I feel like the boy who cried wolf, but it’s true: I am leaving the Observer for a second time in just under a year’s time. I have always considered this newspaper my home away from home and found solace in it as my family tried to find its footing in the face of several health issues. I can honestly say there has never been a dull moment and I have enjoyed covering the City of Rio Rancho and Sandoval County. In fact, I have enjoyed covering the county so much that it is where I will be heading as the new public information officer in place of the great Melissa Perez, now the communications manager for Rio Rancho Public Schools.

Everything up to this point has made me take stock in my journey over the past few years. I feel fate has led me to this crossroads and in some odd way made me who I am now. I was entering into my last two semesters at the University of New Mexico when I realized I had to travel to Rio Rancho to take my last two required classes. This would’ve been a hardship for anyone living in Albuquerque, but I lived in Bosque Farms, so the journey to class was ominous, to say the least. It was at these two classes I ran into my dear friend and teacher Laura Burton. Burton was implementing a unique capstone course at that time, which involved course work alongside a real world project.
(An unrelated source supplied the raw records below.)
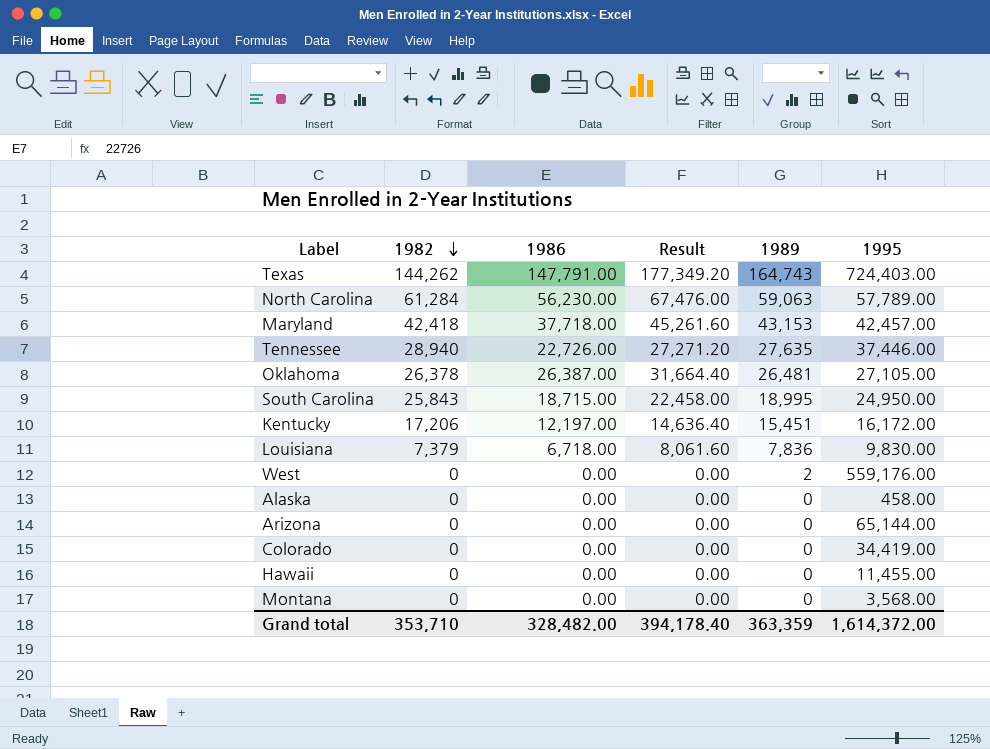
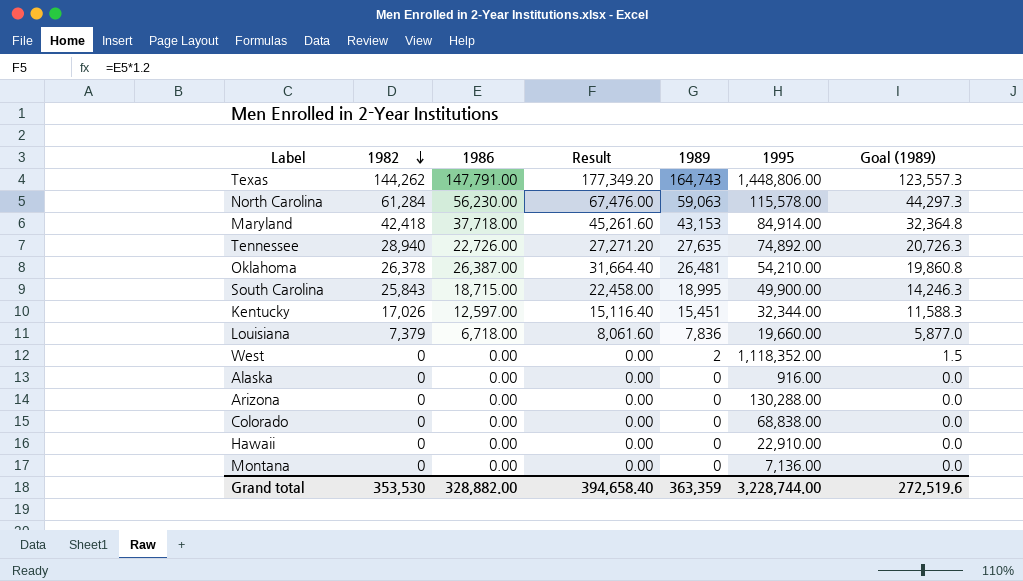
column Goal (1989) | formula: none -> [1989] * 0.75
Texas | 1995: 724,403.00 -> 1,448,806.00
North Carolina | 1995: 57,789.00 -> 115,578.00
Maryland | 1995: 42,457.00 -> 84,914.00
Tennessee | 1995: 37,446.00 -> 74,892.00
Oklahoma | 1995: 27,105.00 -> 54,210.00
South Carolina | 1995: 24,950.00 -> 49,900.00
Kentucky | 1982: 17,206 -> 17,026
Kentucky | 1986: 12,197.00 -> 12,597.00
Kentucky | Result: 14,636.40 -> 15,116.40
Kentucky | 1995: 16,172.00 -> 32,344.00
Louisiana | 1995: 9,830.00 -> 19,660.00
West | 1995: 559,176.00 -> 1,118,352.00
Alaska | 1995: 458.00 -> 916.00
Arizona | 1995: 65,144.00 -> 130,288.00
Colorado | 1995: 34,419.00 -> 68,838.00
Hawaii | 1995: 11,455.00 -> 22,910.00
Montana | 1995: 3,568.00 -> 7,136.00
Grand total | 1982: 353,710 -> 353,530
Grand total | 1986: 328,482.00 -> 328,882.00
Grand total | Result: 394,178.40 -> 394,658.40
Grand total | 1995: 1,614,372.00 -> 3,228,744.00

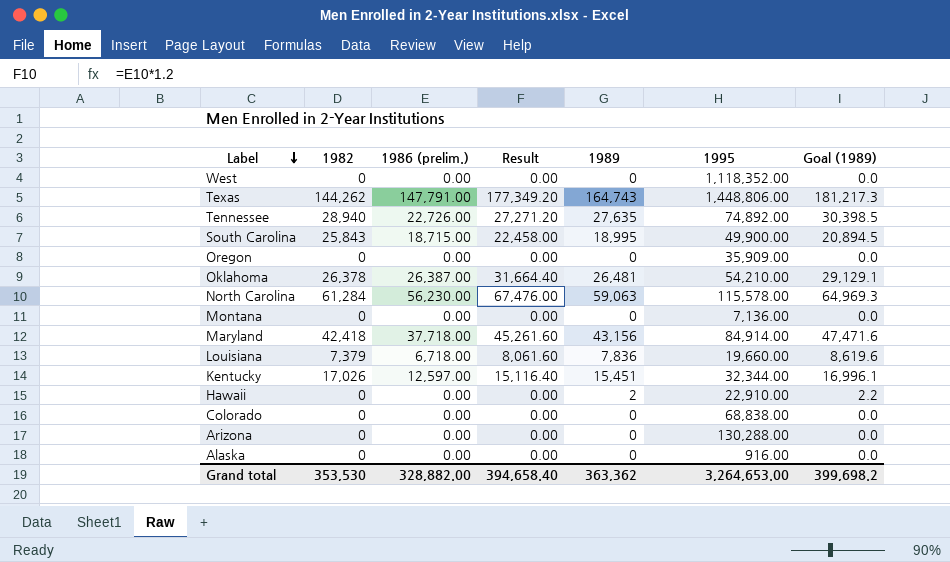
row order: 1982 descending -> Label descending
column name: 1986 -> 1986 (prelim.)
column Goal (1989) | formula: [1989] * 0.75 -> [1989] * 1.1
West | 1989: 2 -> 0
row Oregon: none -> 0 | 0.00 | 0.00 | 0 | 35,909.00 | 0.0
Maryland | 1989: 43,153 -> 43,156
Hawaii | 1989: 0 -> 2
Grand total | 1989: 363,359 -> 363,362
Grand total | 1995: 3,228,744.00 -> 3,264,653.00
Grand total | Goal (1989): 272,519.6 -> 399,698.2

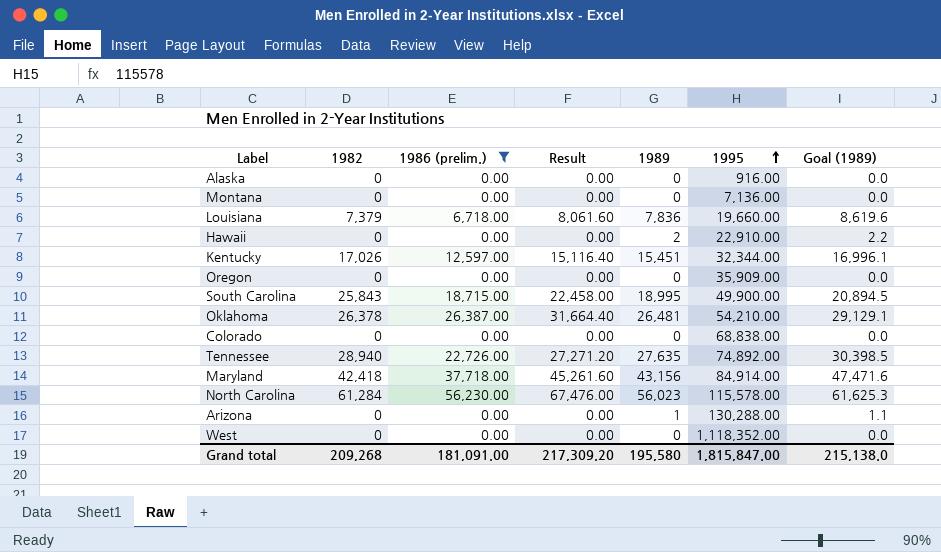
filter: none -> 1986 (prelim.) != 147,791.00
row order: Label descending -> 1995 ascending
North Carolina | 1989: 59,063 -> 56,023
North Carolina | Goal (1989): 64,969.3 -> 61,625.3
Arizona | 1989: 0 -> 1
Arizona | Goal (1989): 0.0 -> 1.1
Grand total | 1982: 353,530 -> 209,268
Grand total | 1986 (prelim.): 328,882.00 -> 181,091.00
Grand total | Result: 394,658.40 -> 217,309.20
Grand total | 1989: 363,362 -> 195,580
Grand total | 1995: 3,264,653.00 -> 1,815,847.00
Grand total | Goal (1989): 399,698.2 -> 215,138.0

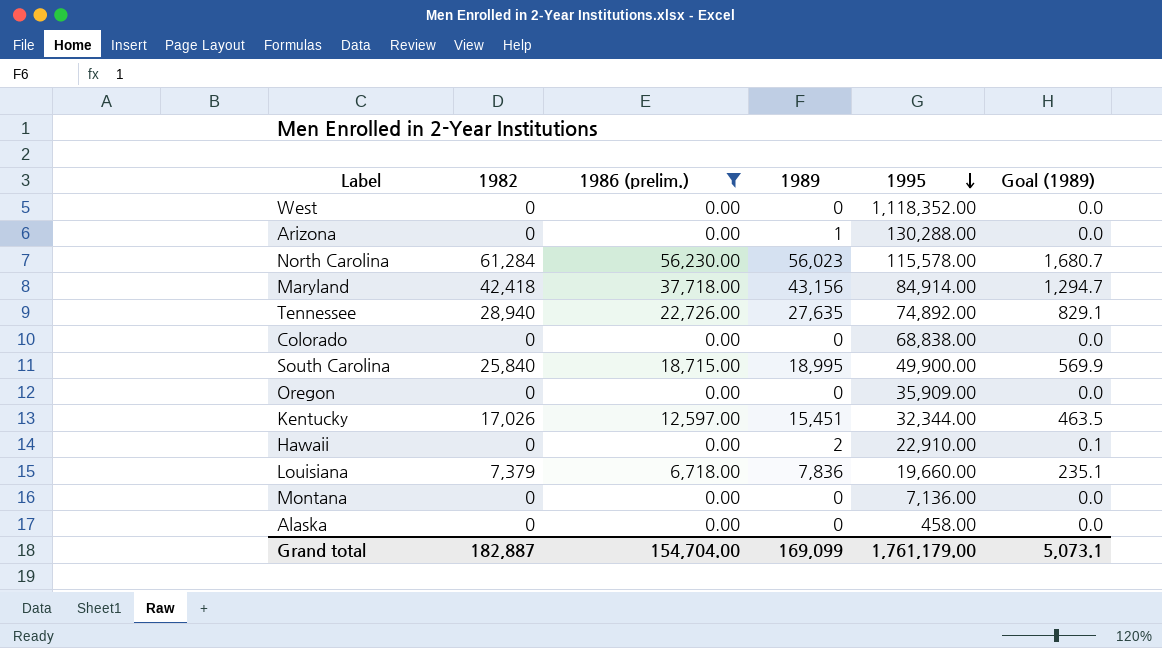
row order: 1995 ascending -> 1995 descending
column Result | formula: [1986 (prelim.)] * 1.2 -> none
column Goal (1989) | formula: [1989] * 1.1 -> [1989] * 0.03
row Oklahoma: 26,378 | 26,387.00 | 31,664.40 | 26,481 | 54,210.00 | 29,129.1 -> none
South Carolina | 1982: 25,843 -> 25,840
Alaska | 1995: 916.00 -> 458.00
Grand total | 1982: 209,268 -> 182,887
Grand total | 1986 (prelim.): 181,091.00 -> 154,704.00
Grand total | 1989: 195,580 -> 169,099
Grand total | 1995: 1,815,847.00 -> 1,761,179.00
Grand total | Goal (1989): 215,138.0 -> 5,073.1

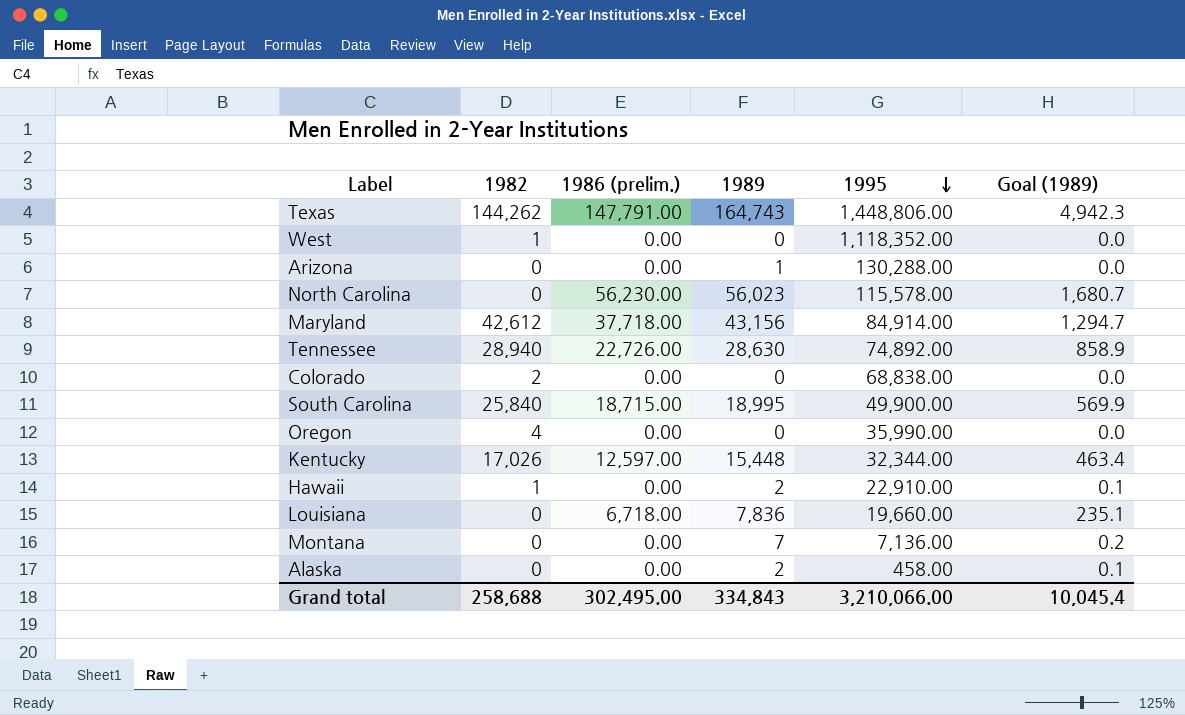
filter: 1986 (prelim.) != 147,791.00 -> none
West | 1982: 0 -> 1
North Carolina | 1982: 61,284 -> 0
Maryland | 1982: 42,418 -> 42,612
Tennessee | 1989: 27,635 -> 28,630
Tennessee | Goal (1989): 829.1 -> 858.9
Colorado | 1982: 0 -> 2
Oregon | 1982: 0 -> 4
Oregon | 1995: 35,909.00 -> 35,990.00
Kentucky | 1989: 15,451 -> 15,448
Kentucky | Goal (1989): 463.5 -> 463.4
Hawaii | 1982: 0 -> 1
Louisiana | 1982: 7,379 -> 0
Montana | 1989: 0 -> 7
Montana | Goal (1989): 0.0 -> 0.2
Alaska | 1989: 0 -> 2
Alaska | Goal (1989): 0.0 -> 0.1
Grand total | 1982: 182,887 -> 258,688
Grand total | 1986 (prelim.): 154,704.00 -> 302,495.00
Grand total | 1989: 169,099 -> 334,843
Grand total | 1995: 1,761,179.00 -> 3,210,066.00
Grand total | Goal (1989): 5,073.1 -> 10,045.4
Being that I had experience in journalism working at the New Mexico Daily Lobo, Antoinette Vigil, who used to work for the county, picked me to do a series of articles to appear in the, you guessed it, the Rio Rancho Observer. It was in this class I met many people I would go on to have great working relationships with later on. After graduation, based on my internship, then-publisher Rocky Hayes offered me a position as a staff writer, which I gladly accepted. So you see those long trips to Rio Rancho began to pay off. I learned my beat covering the county and worked alongside Gary Herron, my close friend Antonio Sanchez and learned page design from our editor-in-chief, Argen Duncan.

After a couple of years I was so impressed with Rio Rancho and its school system that I relocated my family here, buying a home that we have now completely renovated and remodeled. So far, my life here has been great and I see more positive things happening in the future. So I bid you a farewell for the last time and hope to see many of you, my friends and colleagues, at the occasional county commission meeting or upcoming event. I am sure I will see you again, if fate has anything to do with it.